Routing in DSR is done using two phases – route discovery and route maintenance [11]. When a source node wants to send a packet to a destination, it first consults its route cache to determine whether it already knows about any route to the destination or not. If already there is an entry for that destination, the source uses that to send the data packet. If not, it initiates a route request broadcast. This request includes the destination address, source address, and a unique identification number. Each intermediate node checks whether it knows about the destination or not. If the intermediate node does not know about the destination, it again forwards the packet and eventually this reaches the destination. A node processes the route request packet only if it has not previously processed the packet and its address is not present in the route record of the packet. A node reply is generated by the destination or by any of the intermediate nodes when it knows about how to reach the destination.
Once the route is discovered to the destination, next step is to transfer data packets through that path. If at all any intermediate node moves away from the path, the source node again initiates the route discovery process. Route maintenance is accomplished through the use of route error packets and acknowledgements. Route error packets are generated when a fatal transmission problem occurs. When a route error packet is received, the hop in error is removed from the nodes route cache and all routes containing the hop are truncated at that point. In addition to route error messages, acknowledgements are used to verify the correct operation of the route links. These include passive acknowledgements, where a mobile node is able to hear the next hop forwarding the packet along the route.
3) Ad hoc On-Demand Routing Protocol (AODV): AODV routing protocol is basically a combination of DSDV and DSR [12]. It adopts the basic on-demand mechanism of route discovery and maintenance from DSR, and the use of hop by hop routing, sequence numbers and periodic beacons from DSDV. AODV minimizes the number of required broadcasts by creating routes only on-demand basis, as opposed to maintaining complete list of routes as in DSDV. Though the nodes maintain routing information, AODV is considered as a reactive routing protocol since the nodes which are not present in the selected path do not maintain routing information or participate in routing table exchanges. In route discovery phase, when any source node wants to send a packet to destination, it broadcasts a route request (RREQ) packet. The neighbouring node in turn broadcast the packet to their neighbours and the process continues until the packet reaches the destination. During the process of forwarding the route request, intermediate nodes record the address of the neighbour from which the first copy of the broadcast packet is received. This record is stored in their route tables, which helps for establishing a reverse path. If additional copies of the same RREQ are later received, these packets are discarded. The reply is sent using the reverse path.

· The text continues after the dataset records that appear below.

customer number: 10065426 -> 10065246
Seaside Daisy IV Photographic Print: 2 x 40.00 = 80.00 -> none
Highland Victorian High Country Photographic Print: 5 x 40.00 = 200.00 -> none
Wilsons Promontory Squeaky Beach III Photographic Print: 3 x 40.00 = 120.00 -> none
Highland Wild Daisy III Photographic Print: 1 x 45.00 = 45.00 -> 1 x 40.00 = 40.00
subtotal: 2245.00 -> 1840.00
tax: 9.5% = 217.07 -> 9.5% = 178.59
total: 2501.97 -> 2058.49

For route maintenance, when a source node moves, it can re-initiate a route discovery process. If any intermediate nodes move within a particular route, the neighbour of the drifted node can detect the link failure and sends a link failure notification to its upstream neighbour. This process continues until the failure notification reaches the source node. Based on the received information, the source might decide to re-initiate the route discovery phase.

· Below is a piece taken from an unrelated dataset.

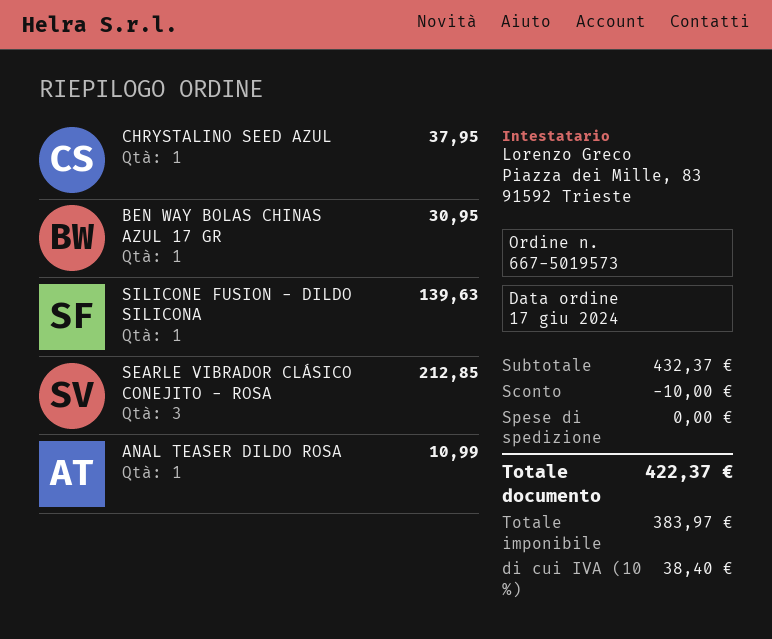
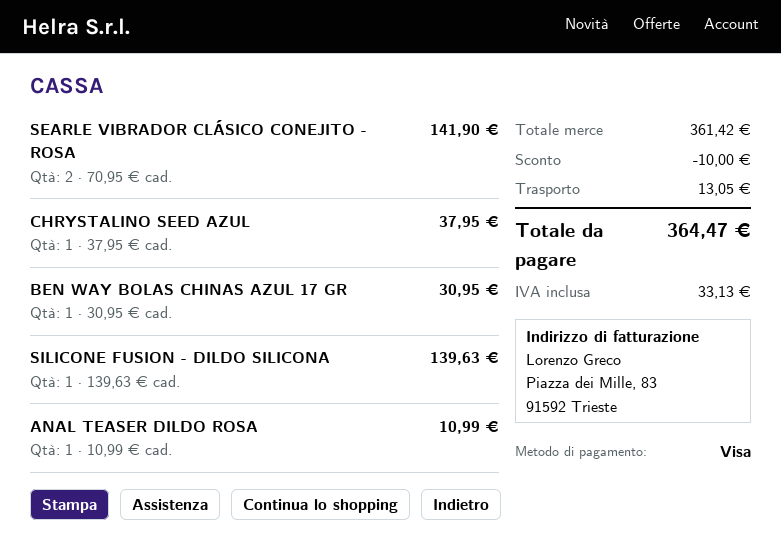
SEARLE VIBRADOR CLÁSICO CONEJITO - ROSA: 3 for 212.85 -> 2 for 141.90
subtotal: 432.37 -> 361.42
shipping: 0.00 -> 13.05
tax: 38.40 -> 33.13
total: 422.37 -> 364.47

Figure 2 shows how a route request packet is broadcasted when a source node (S1) wants to setup a path with destination node (S7). Source node just broadcasts the route request packets to all its neighbouring nodes which further transfers them to their neighbours at one hop distance till it reaches the destination as shown. Figure 3 shows how the destination node responds to the request packet by sending reply in reverse path. AODV supports only uni-cast routing i.e., only one route at a time can exist to a given destination.

SIMULATION STRATEGY

A. Simulation Environment:
In this paper, the performance of the routing protocols DSDV, DSR and AODV over various performance metrics such as packet delivery ratio, average end-to-end delay, normalized routing load, jitter, packets dropped etc., are evaluated in Network Simulator – 2 (NS-2) under Linux platform. NS-2 is a discrete event simulator targeted at networking research. It began as a part of the REAL network simulator and is evolving through an ongoing collaboration between the University of California at Berkeley and the VINT project [13]. It consists of package of tools to simulate the behaviour of various networks.
B. Simulation Parameters:
Parameters which are setup to carry out the simulation are summarised in Table 1.
C. Performance Metrics:
In order to evaluate the performance of a routing protocol, various performance or Quantitative metrics [14] are available. Among those metrics, Packet Delivery Ratio, Average End-to-End Delay, Normalized Routing Load and Jitter have been selected in order to evaluate the performance of the routing protocols AODV, DSDV and DSR while varying node density and node mobility.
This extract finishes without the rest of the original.